=== Begin Enclosure ===
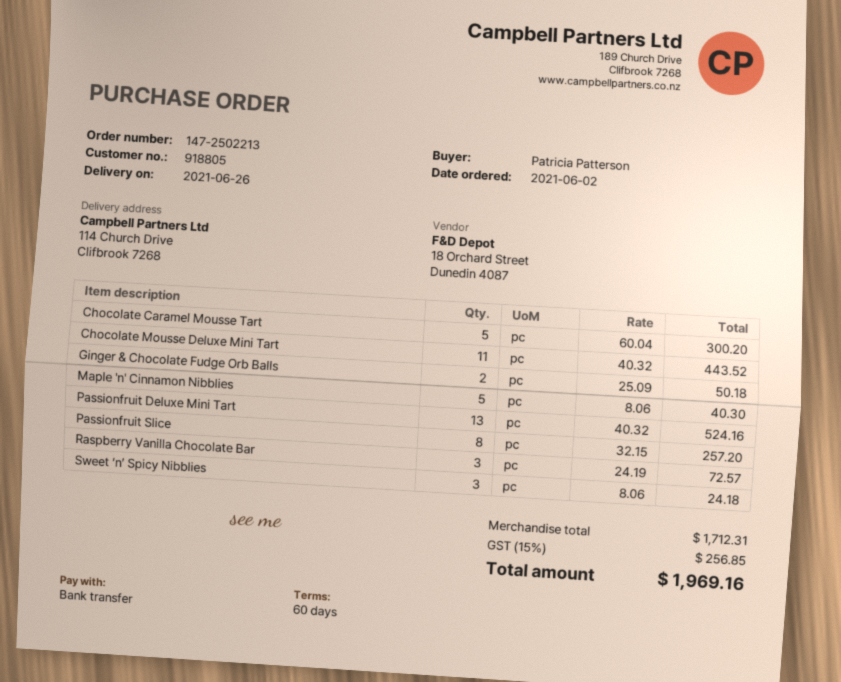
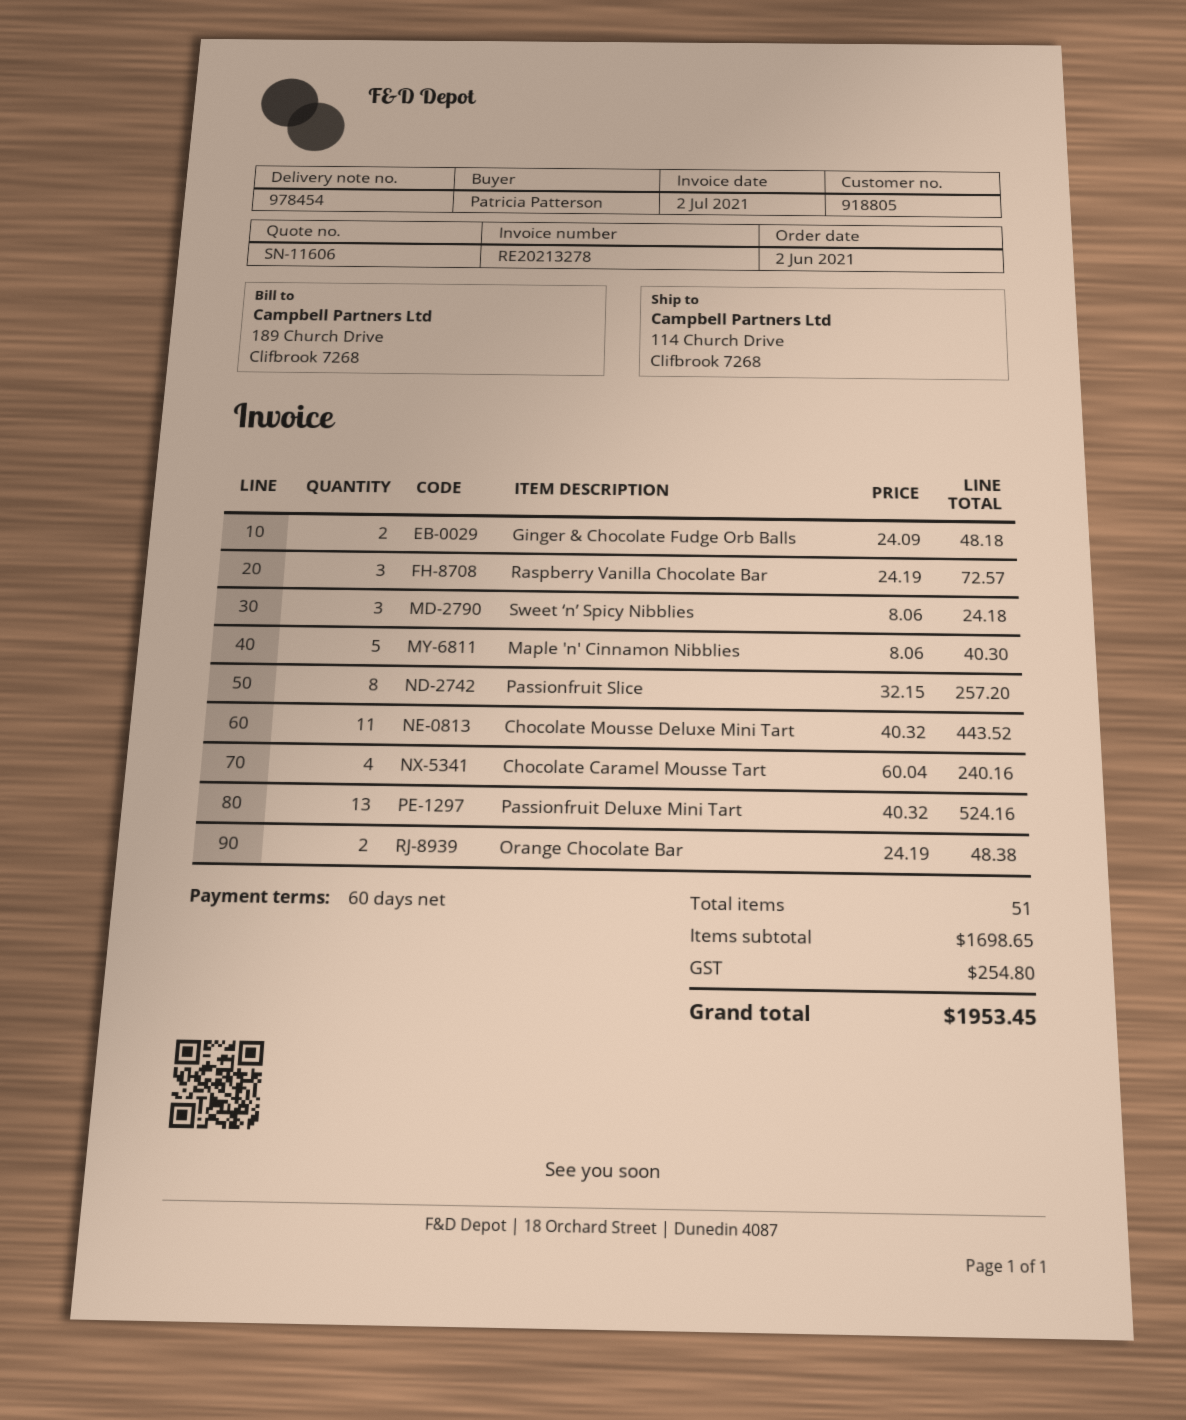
Chocolate Caramel Mousse Tart: 5 x 60.04 = 300.20 -> 4 x 60.04 = 240.16
Ginger & Chocolate Fudge Orb Balls: 2 x 25.09 = 50.18 -> 2 x 24.09 = 48.18
Orange Chocolate Bar: none -> 2 x 24.19 = 48.38
subtotal: 1712.31 -> 1698.65
tax: 256.85 -> 254.80
total: 1969.16 -> 1953.45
=== End Enclosure ===
Return every entry unchanged and skip the pictures.

--- Answer to this problem ---
Chocolate Caramel Mousse Tart: 5 x 60.04 = 300.20 -> 4 x 60.04 = 240.16
Ginger & Chocolate Fudge Orb Balls: 2 x 25.09 = 50.18 -> 2 x 24.09 = 48.18
Orange Chocolate Bar: none -> 2 x 24.19 = 48.38
subtotal: 1712.31 -> 1698.65
tax: 256.85 -> 254.80
total: 1969.16 -> 1953.45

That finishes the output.